**YOUR OBJECTIVE:** Return the entries below verbatim. Pictures stay out.

________________________

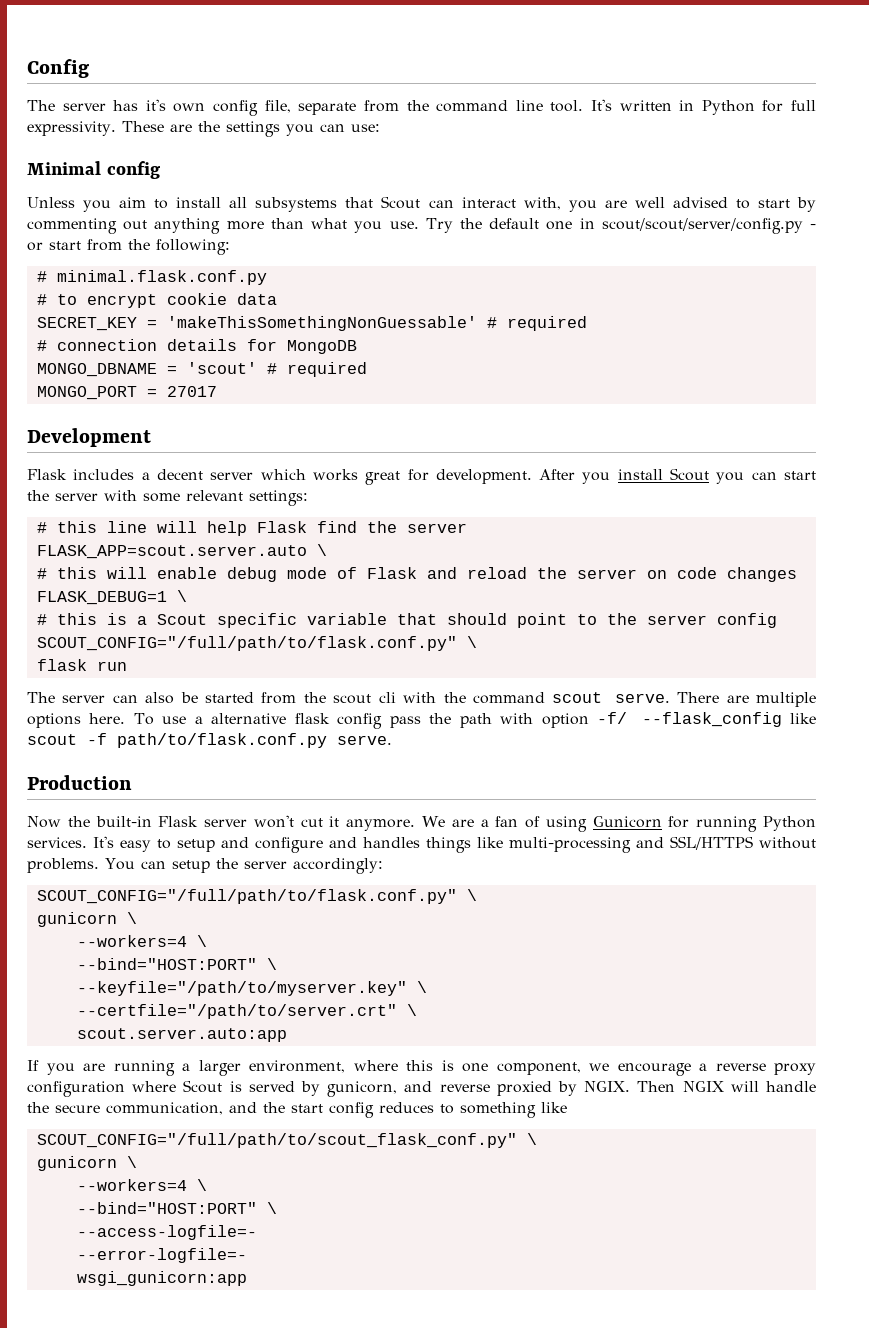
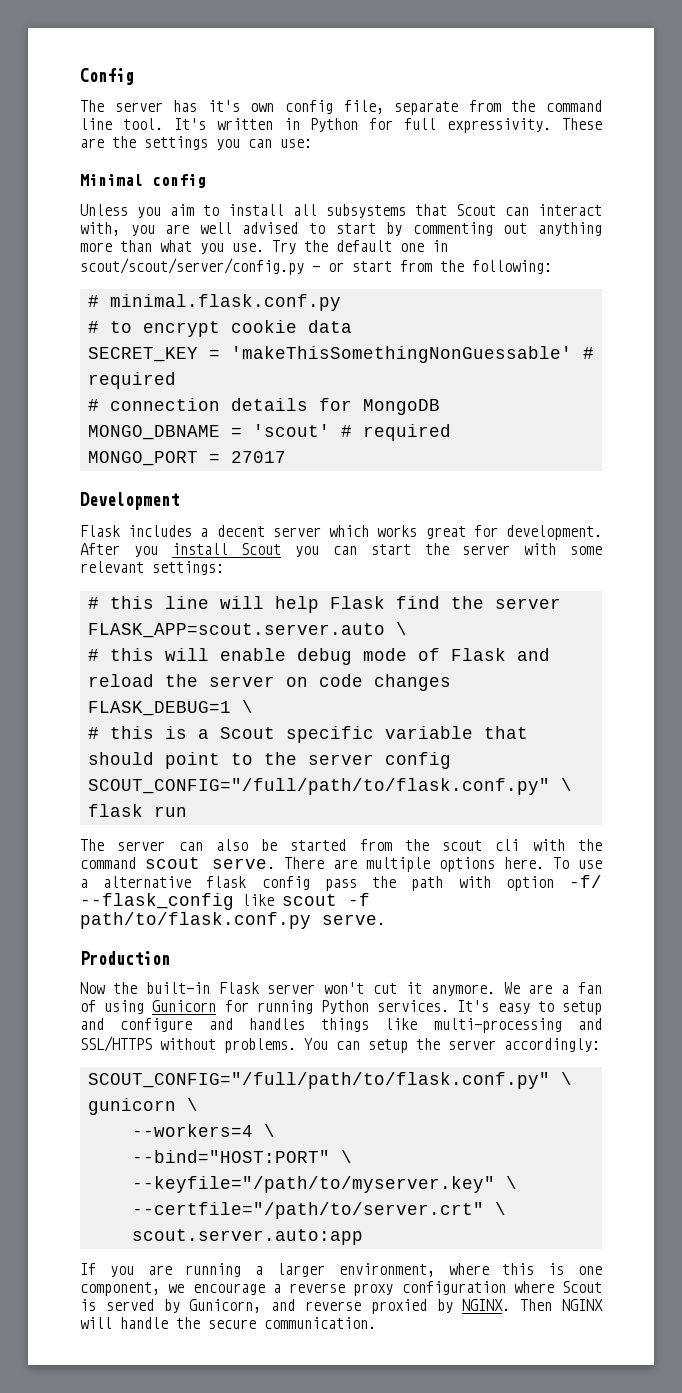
- If you are running a larger environment, where this is one component, we encourage a reverse proxy configuration where Scout is served by gunicorn, and reverse proxied by NGIX. Then NGIX will handle the secure communication, and the start config reduces to something like
- SCOUT_CONFIG="/full/path/to/scout_flask_conf.py" \
- gunicorn \
- --workers=4 \
- --bind="HOST:PORT" \
- --access-logfile=-
- --error-logfile=-
- wsgi_gunicorn:app
+ If you are running a larger environment, where this is one component, we encourage a reverse proxy configuration where Scout is served by Gunicorn, and reverse proxied by NGINX. Then NGINX will handle the secure communication.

________________________

**EXERCISE RESPONSE:**
- If you are running a larger environment, where this is one component, we encourage a reverse proxy configuration where Scout is served by gunicorn, and reverse proxied by NGIX. Then NGIX will handle the secure communication, and the start config reduces to something like
- SCOUT_CONFIG="/full/path/to/scout_flask_conf.py" \
- gunicorn \
- --workers=4 \
- --bind="HOST:PORT" \
- --access-logfile=-
- --error-logfile=-
- wsgi_gunicorn:app
+ If you are running a larger environment, where this is one component, we encourage a reverse proxy configuration where Scout is served by Gunicorn, and reverse proxied by NGINX. Then NGINX will handle the secure communication.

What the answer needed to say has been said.